The news media reported this week that Joshua Harris, the author of KISS DATING GOOD-BYE and Marty Sampson, singer and song writer for Hillsong “walked away from the faith” this week.  Joshua had created a revolution years ago with his book on dating (or more accurately, in refraining from dating until you think you have met the person you want to marry).   His book prompted many young people not to date but rather, to go out with groups of teens instead of a traditional date.  His announcement this week that he has left his wife and departed the Christian faith adversely affected lots of people.

Marty Sampson was a singer-song writer for one of the leading Christian groups, Hillsong, whose songs are sung in many churches around the world.  He simply stated that, “Time for some real talk,” the Australian writer wrote. “I’m genuinely losing my faith, and it doesn’t bother me. Like, what bothers me now is nothing. I am so happy now, so at peace with the world. It’s crazy.”

“This is a soapbox moment so here I go … How many preachers fall? Many,” he continued. “No one talks about it. How many miracles happen. Not many. No one talks about it. Why is the Bible full of contradictions? No one talks about it. How can God be love yet send four billion people to a place, all ‘coz they don’t believe? No one talks about it. Christians can be the most judgmental people on the planet—they can also be some of the most beautiful and loving people. But it’s not for me.”

“Not the ‘I just believe it’ kind of truth,” he wrote. “Science keeps piercing the truth of every religion. Lots of things help people change their lives, not just one version of God. Got so much more to say, but for me, I am keeping it real. Unfollow if you want, I’ve never been about living my life for others.”  Christianity “just seems to me like another religion at this point,” Sampson said.
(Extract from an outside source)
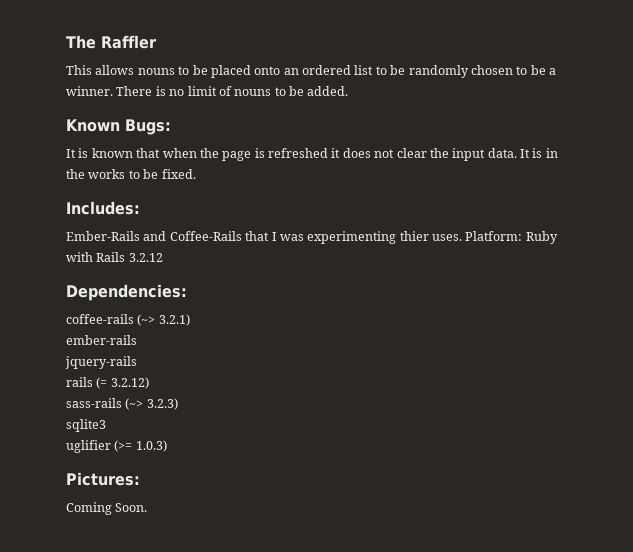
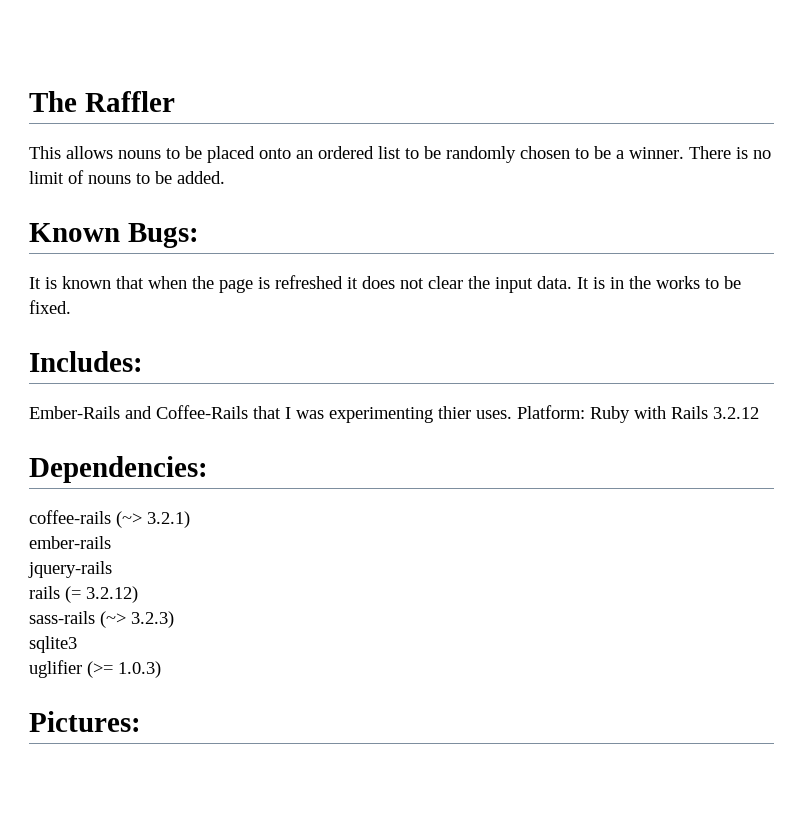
[66,502,148,515] // Coming Soon. -> (141, 721) none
Ravi Zacharias tells the amazing story of a young Christian, Hien Pham, whom he met in Vietnam who served as an interpreter with the American forces. Shortly after Vietnam fell, Hien was imprisoned on accusations of helping the Americans. His jailers tried to indoctrinate him against democratic ideals with daily readings of Marx and Lennon and it began to take its toll. ‘Maybe,’ he thought, ‘I have been lied to. Maybe God does not exist. Maybe the West has deceived me.’ So, Hien determined that when he awakened the next day, he would not pray anymore or think of his faith. The next morning, he was assigned the dreaded chore of cleaning the prison latrines. As he cleaned out a tin can overflowing with toilet paper, his eye caught what seemed to be English printed on one piece of paper. He hurriedly grabbed it, washed it, and after his roommates had retired that night, he retrieved the paper and read the words, ‘And we know that in all things God works for the good of those who love Him for I am convinced that nothing shall be able to separate us from the love of God that is in Christ Jesus our Lord.’ Hien wept. There was not a more relevant passage for one on the verge of surrender of his faith. He cried out to God, asking forgiveness, for this was to have been the first day that he would not pray. And every day since, he has chosen to live by faith and stand on the promises of God.  (Copied).